# WHAT IS BEING ASKED:
Copy out each line of the data that includes the string "none".

(Excerpts from a dataset)
=== Begin Enclosure ===

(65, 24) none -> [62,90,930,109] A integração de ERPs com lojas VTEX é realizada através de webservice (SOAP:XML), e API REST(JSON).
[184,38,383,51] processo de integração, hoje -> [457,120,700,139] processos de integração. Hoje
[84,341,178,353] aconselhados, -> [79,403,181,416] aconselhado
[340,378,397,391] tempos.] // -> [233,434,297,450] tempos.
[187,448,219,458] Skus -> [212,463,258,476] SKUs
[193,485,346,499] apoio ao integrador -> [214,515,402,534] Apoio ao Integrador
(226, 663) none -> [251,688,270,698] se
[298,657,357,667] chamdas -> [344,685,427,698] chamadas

=== End Enclosure ===

# RESPONSE TO THIS EXERCISE:
(65, 24) none -> [62,90,930,109] A integração de ERPs com lojas VTEX é realizada através de webservice (SOAP:XML), e API REST(JSON).
(226, 663) none -> [251,688,270,698] se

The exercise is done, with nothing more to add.